| Provided material |
__________

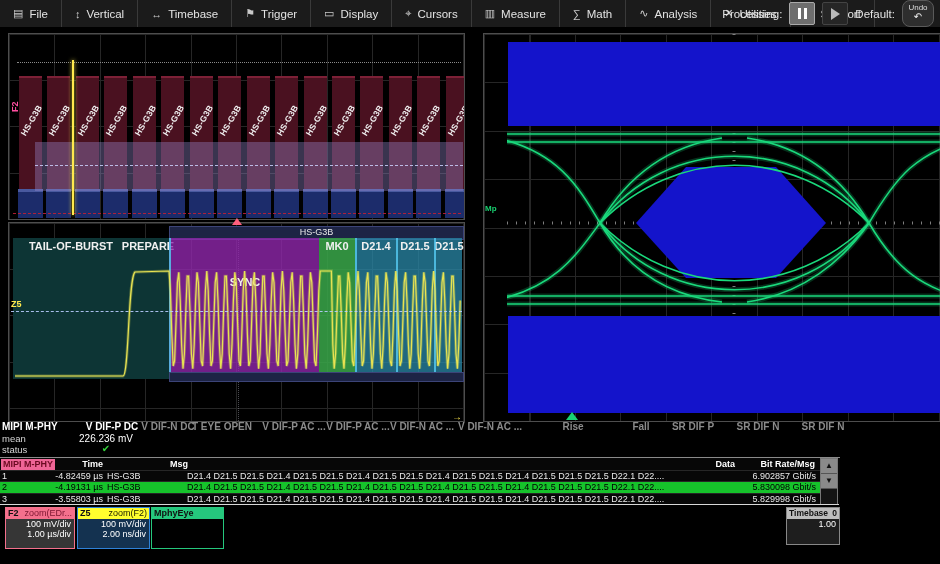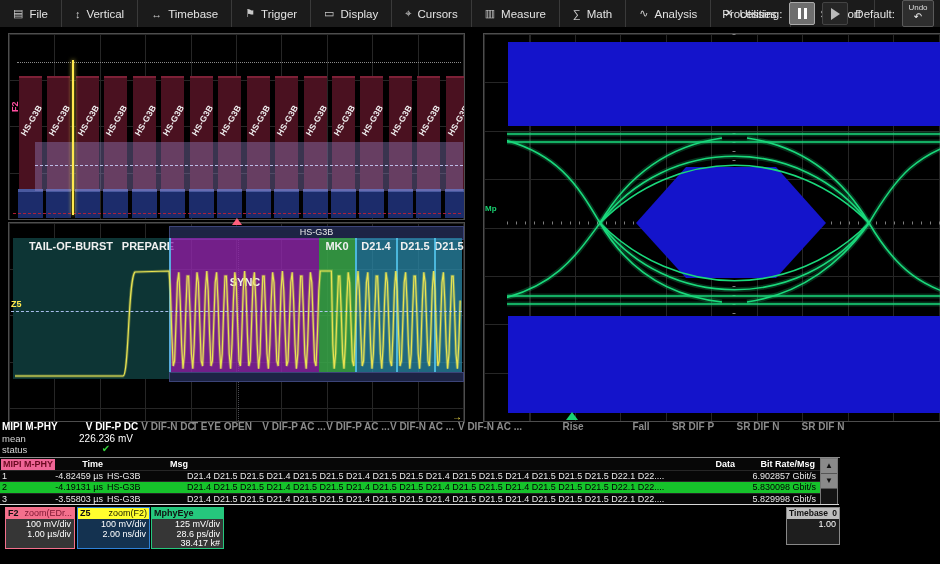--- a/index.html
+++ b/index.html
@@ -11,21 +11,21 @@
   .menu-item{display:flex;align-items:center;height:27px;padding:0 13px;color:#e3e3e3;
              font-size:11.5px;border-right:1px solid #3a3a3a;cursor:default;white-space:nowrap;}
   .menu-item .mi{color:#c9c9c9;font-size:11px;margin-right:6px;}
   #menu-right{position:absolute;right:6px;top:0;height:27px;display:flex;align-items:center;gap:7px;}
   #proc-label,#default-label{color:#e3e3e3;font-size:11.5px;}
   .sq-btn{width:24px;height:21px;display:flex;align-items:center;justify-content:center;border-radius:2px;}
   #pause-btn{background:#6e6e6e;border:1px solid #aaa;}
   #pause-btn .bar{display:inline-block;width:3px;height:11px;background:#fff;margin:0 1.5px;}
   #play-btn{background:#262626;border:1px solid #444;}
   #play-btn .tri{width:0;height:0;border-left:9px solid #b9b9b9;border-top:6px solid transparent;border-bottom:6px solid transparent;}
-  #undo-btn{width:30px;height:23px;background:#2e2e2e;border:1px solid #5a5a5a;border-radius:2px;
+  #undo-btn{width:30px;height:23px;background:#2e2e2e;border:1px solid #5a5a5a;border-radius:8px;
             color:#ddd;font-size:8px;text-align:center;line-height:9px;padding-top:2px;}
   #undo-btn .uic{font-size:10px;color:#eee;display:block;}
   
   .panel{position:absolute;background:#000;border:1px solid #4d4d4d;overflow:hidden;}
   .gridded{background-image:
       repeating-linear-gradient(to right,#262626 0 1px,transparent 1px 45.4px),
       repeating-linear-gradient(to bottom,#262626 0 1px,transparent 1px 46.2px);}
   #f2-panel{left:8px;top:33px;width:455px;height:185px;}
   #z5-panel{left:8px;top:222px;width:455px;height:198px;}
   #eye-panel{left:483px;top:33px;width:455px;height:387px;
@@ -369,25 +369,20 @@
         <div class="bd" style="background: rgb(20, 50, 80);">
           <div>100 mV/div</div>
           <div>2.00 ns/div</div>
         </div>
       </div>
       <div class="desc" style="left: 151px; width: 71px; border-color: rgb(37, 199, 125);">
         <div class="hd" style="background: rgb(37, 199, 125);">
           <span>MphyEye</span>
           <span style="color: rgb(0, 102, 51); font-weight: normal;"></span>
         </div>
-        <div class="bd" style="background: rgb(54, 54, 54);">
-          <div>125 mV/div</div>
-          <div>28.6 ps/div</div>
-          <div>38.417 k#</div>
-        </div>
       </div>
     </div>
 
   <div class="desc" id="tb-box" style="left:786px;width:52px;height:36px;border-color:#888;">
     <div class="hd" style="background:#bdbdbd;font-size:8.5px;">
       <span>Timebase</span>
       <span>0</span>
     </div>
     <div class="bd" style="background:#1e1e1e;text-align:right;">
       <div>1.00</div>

__________

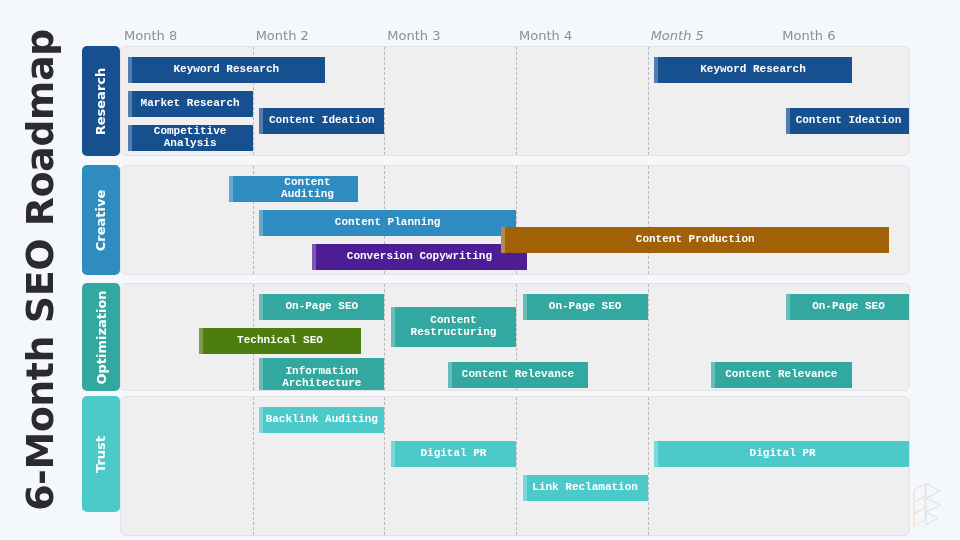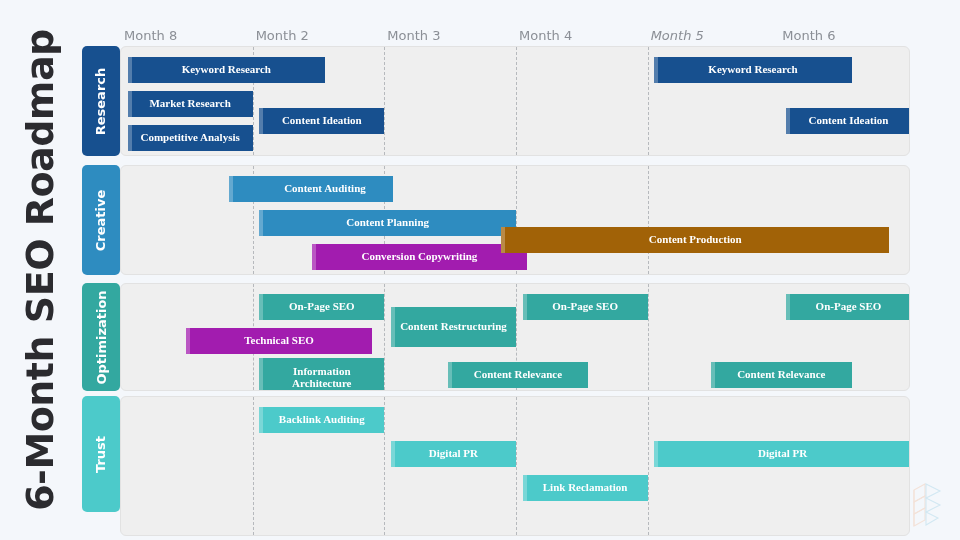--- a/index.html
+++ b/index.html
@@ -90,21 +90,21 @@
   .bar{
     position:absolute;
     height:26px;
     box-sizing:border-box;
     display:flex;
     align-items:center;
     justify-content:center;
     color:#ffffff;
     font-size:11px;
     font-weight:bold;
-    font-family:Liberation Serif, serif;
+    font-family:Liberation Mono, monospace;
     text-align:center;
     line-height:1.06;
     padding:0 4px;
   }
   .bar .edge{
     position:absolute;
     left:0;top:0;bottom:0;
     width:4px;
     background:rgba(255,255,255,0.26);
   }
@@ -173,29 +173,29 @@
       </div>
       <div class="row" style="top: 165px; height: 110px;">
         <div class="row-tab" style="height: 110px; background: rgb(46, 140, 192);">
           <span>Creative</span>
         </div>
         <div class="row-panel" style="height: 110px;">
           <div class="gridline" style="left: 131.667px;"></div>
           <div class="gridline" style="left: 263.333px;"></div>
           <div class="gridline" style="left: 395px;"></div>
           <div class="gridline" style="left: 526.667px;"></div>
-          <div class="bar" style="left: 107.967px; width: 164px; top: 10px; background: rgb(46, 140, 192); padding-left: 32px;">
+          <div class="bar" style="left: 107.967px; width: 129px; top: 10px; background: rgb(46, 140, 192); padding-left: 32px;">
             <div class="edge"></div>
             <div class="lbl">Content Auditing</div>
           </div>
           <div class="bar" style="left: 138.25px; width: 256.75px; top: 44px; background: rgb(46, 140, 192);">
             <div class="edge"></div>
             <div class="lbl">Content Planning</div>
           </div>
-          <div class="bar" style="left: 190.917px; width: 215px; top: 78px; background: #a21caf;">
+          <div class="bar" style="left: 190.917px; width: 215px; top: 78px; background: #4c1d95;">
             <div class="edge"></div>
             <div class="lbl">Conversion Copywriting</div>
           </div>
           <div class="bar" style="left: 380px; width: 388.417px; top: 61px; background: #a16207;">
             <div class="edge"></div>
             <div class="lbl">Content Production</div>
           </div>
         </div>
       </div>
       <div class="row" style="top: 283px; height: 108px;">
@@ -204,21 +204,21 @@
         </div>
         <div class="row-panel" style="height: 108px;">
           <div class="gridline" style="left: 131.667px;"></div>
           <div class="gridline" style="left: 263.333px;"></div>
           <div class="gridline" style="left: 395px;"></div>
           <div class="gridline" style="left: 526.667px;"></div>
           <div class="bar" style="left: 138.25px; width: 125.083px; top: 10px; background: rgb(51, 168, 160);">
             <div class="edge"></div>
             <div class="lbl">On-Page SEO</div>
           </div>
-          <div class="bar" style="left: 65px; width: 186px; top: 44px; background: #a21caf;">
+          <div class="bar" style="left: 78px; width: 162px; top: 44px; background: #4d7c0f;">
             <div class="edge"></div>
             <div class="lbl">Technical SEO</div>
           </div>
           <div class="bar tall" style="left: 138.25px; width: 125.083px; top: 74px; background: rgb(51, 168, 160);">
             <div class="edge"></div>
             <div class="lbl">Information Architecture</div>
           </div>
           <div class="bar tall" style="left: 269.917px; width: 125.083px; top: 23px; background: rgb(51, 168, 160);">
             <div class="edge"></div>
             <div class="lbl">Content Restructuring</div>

__________

Line tally for "margin": say how many lines of the records above contain it, and give nothing but the number.

| Solution for this exercise |
2